Exhibit 5.1
[Letterhead of Snell & Wilmer L.L.P.]
March 4, 2021
Everspin Technologies, Inc.
5670 W. Chandler Boulevard, Suite 100
Chandler, Arizona 85226
Dear Ladies and Gentlemen:
At your request, we have examined the Registration Statement on Form S-8 (the “Registration Statement”) to be filed by Everspin Technologies, Inc., a Delaware corporation (the “Company”), with the U.S. Securities and Exchange Commission (the “Commission”) on or about the date hereof, in connection with the registration under the Securities Act of 1933, as amended (the “Securities Act”), of up to 761,261 shares of the Company’s common stock (the “Shares”), $0.0001 par value per share (“Common Stock”), consisting of (a) 570,946 shares of Common Stock issuable pursuant to the Everspin Technologies, Inc. 2016 Equity Incentive Plan and (b) 190,315 shares of Common Stock issuable pursuant to the Everspin Technologies, Inc. 2016 Employee Stock Purchase Plan (collectively, the “Plans”).

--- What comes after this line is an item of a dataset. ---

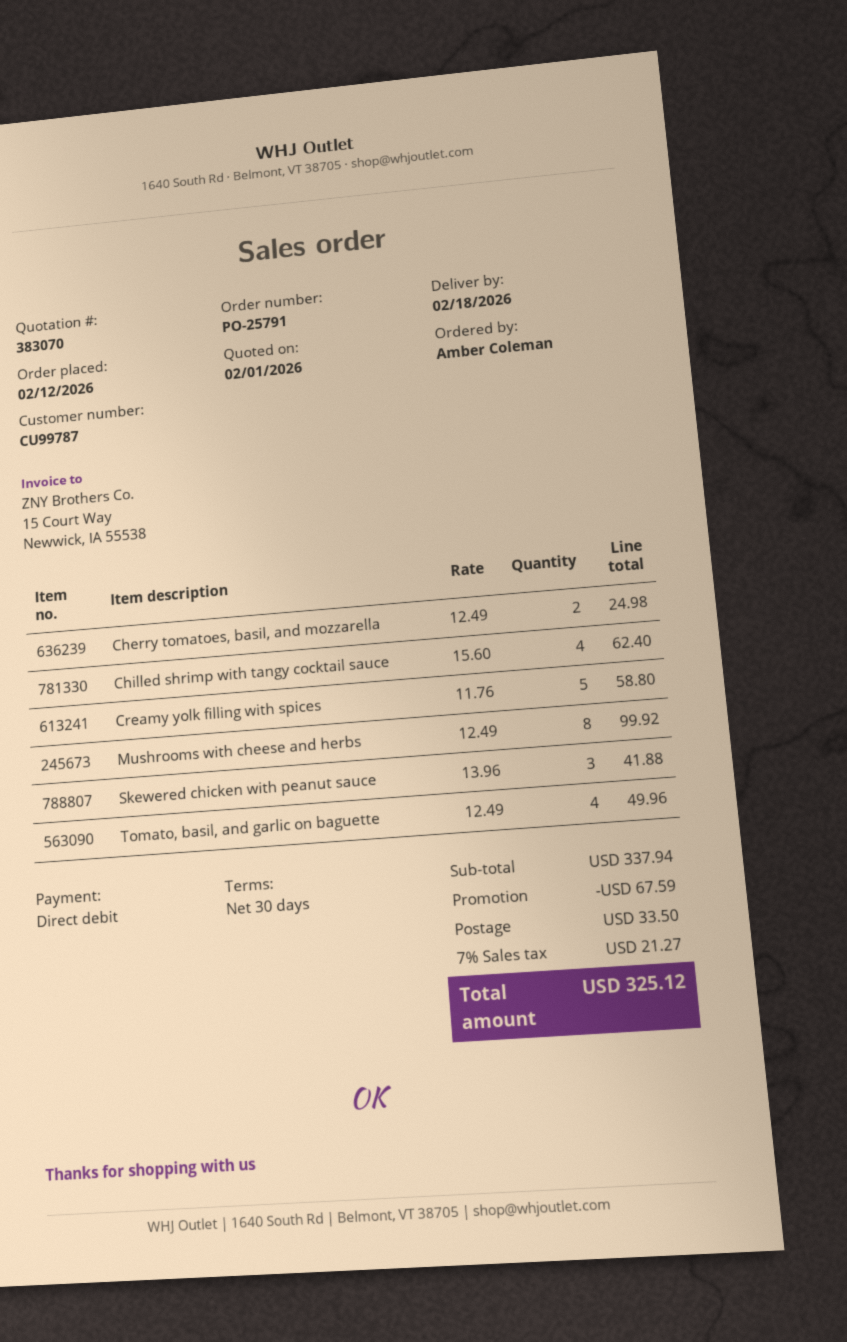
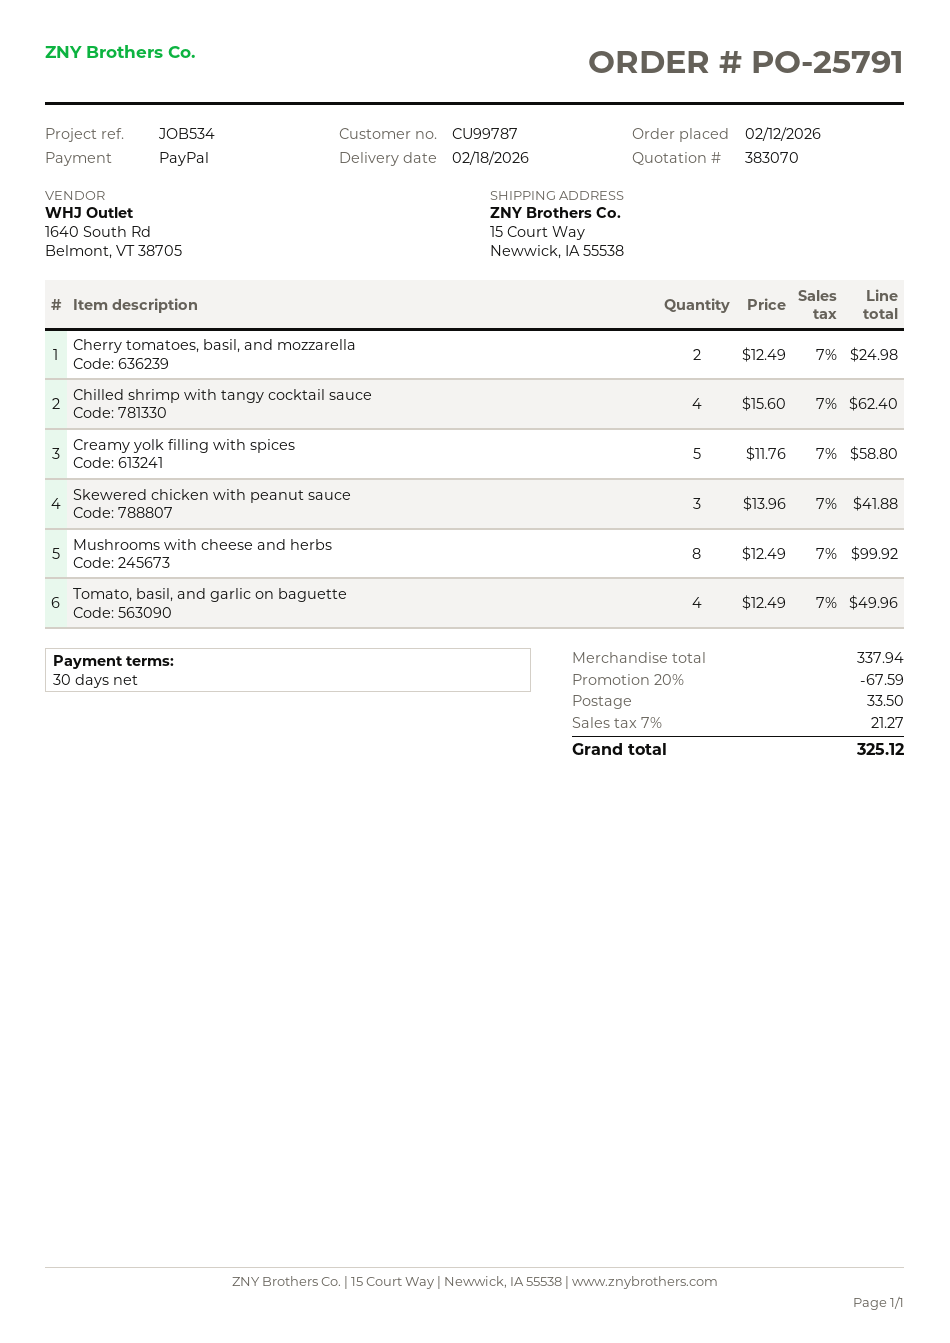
payment method: direct debit -> PayPal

We have examined the originals, or photostatic or certified copies, of such records of the Company and certificates of officers of the Company and of public officials and such other documents as we have deemed relevant and necessary as the basis for the opinions set forth below. In our examination, we have assumed the genuineness of all signatures, the legal capacity and competency of all natural persons, the authenticity of all documents submitted to us as originals and the conformity to original documents of all documents submitted to us as copies.
Based upon the foregoing examination and in reliance thereon, and subject to the assumptions stated and in reliance on statements of fact contained in the documents that we have examined, we are of the opinion that the Shares, when issued in accordance with the terms of the respective Plan against payment therefor, will be validly issued, fully paid and non-assessable.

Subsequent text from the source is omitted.